C’est peu dire : lors de la conférence de presse de Mikaela Shiffrin, à l’orée des Jeux, un journaliste américain, visiblement peu au fait des sports d’hiver, lui avait demandé si le record de titres olympiques du nageur Michael Phelps (23) lui semblait atteignable. Elle avait préféré en rire.
Leçon de morale
Si le ski américain s’était pris à rêver d’une présence de sa nouvelle égérie sur les podiums des cinq épreuves individuelles, c’est que la prodige de Vail (Colorado), où réside aussi Lindsey Vonn, a commencé cette saison à s’illustrer dans les disciplines de vitesse. Elle qui règne sur les courses techniques se cherchait un nouveau défi et avait créé la sensation en s’imposant, pour l’une de ses premières participations à une descente, dans celle de Lake Louise (Canada), en décembre.

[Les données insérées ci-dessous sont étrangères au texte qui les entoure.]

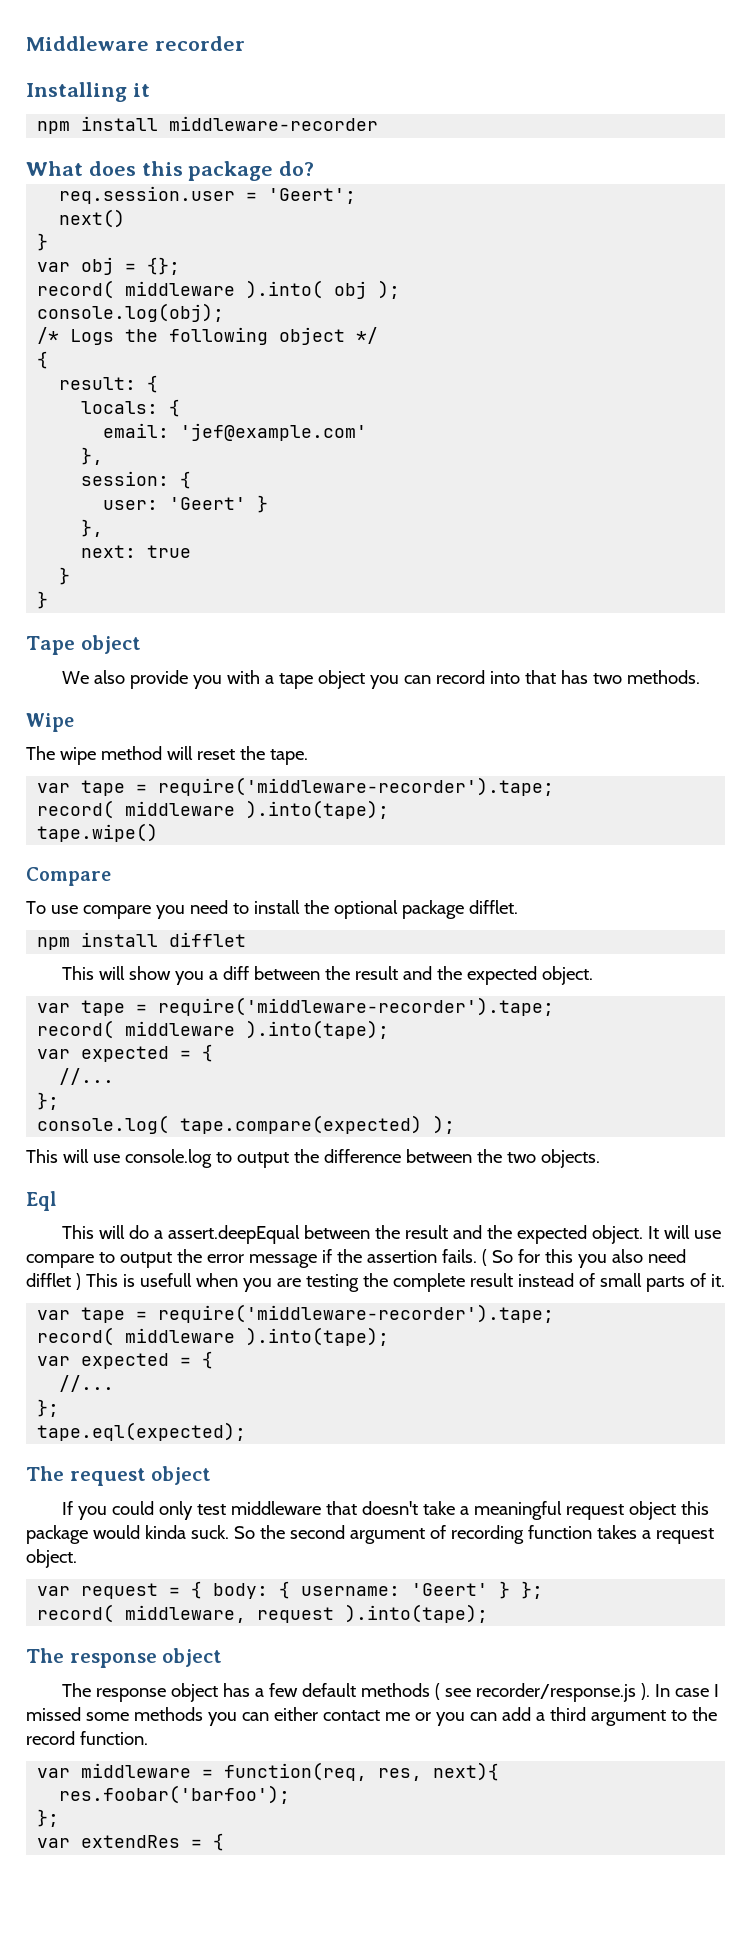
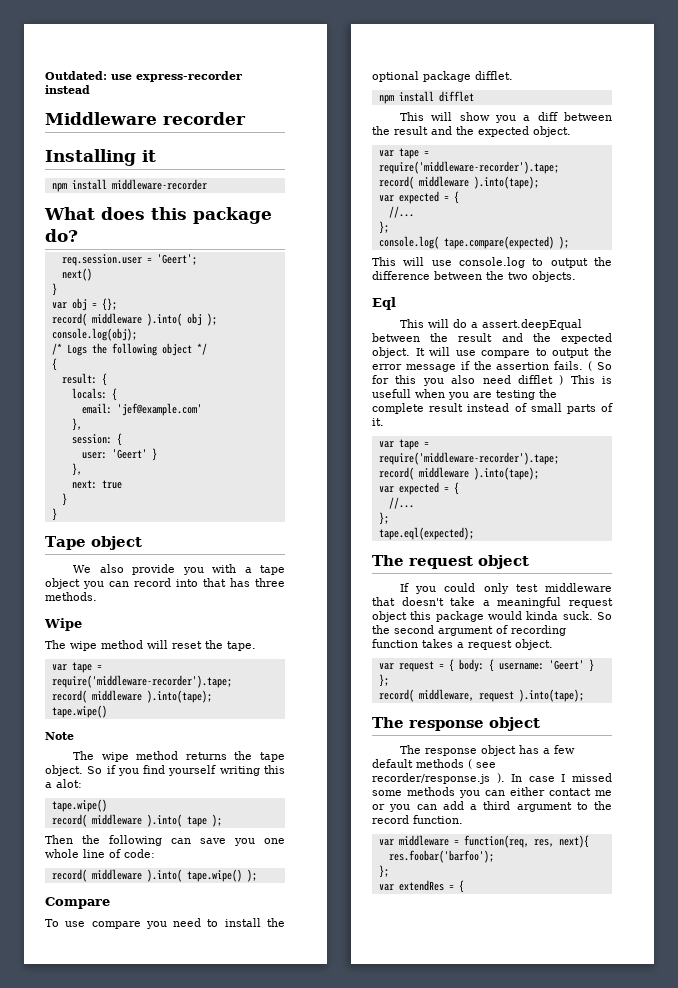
+ Outdated: use express-recorder instead
- We also provide you with a tape object you can record into that has two methods.
+ We also provide you with a tape object you can record into that has three methods.
+ Note
+ The wipe method returns the tape object. So if you find yourself writing this a alot:
+ tape.wipe()
+ record( middleware ).into( tape );
+ Then the following can save you one whole line of code:
+ record( middleware ).into( tape.wipe() );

L’accumulation des courses, toutefois, a pesé sur la résistance de Mikaela Shiffrin. Fin janvier, à Lenzerheide (Suisse), celle-ci avait perdu son ski – et le slalom –, finissant en pleurs dans sa chambre. Sur le slalom olympique, son cerveau s’est de nouveau retrouvé en surchauffe. « Si je suis fatiguée mentalement, les nerfs craquent et je perds le contrôle », racontait-elle jeudi.
L’Américaine consulte un psychologue du sport depuis 2016 pour faire face à des crises d’angoisse avant les courses. A l’arrivée du combiné, où il neigeait à gros flocons, elle préférait se réjouir de ces deux médailles, « géniales, compte tenu de ces changements de calendrier ». Lindsey Vonn, 33 ans, a donné dans la leçon de morale : « Elle avait le potentiel de faire bien plus à ces Jeux, mais c’est comme pour moi, on ne peut pas s’attendre à tout gagner à chaque fois. Je l’ai vu dans ma carrière : les choses tournent vite. C’est pour ça qu’il faut apprécier chaque moment, car le ski alpin a parfois l’art de tout vous arracher. » On ne sait si elle pensait, secrètement, à cette couverture d’un magazine américain présentant sa cadette avec le titre suivant : « Mikaela Shiffrin est la plus grande skieuse de tous les temps ».
A l’époque, Lindsey Vonn avait simplement publié sur Twitter une capture d’écran de sa biographie Wikipédia, où figuraient ses 81 victoires et vingt globes de Coupe du monde. Dans l’avion la ramenant vers les Etats-Unis, la dame du Minnesota se satisfera au moins d’avoir conservé son statut, pour quelque temps encore.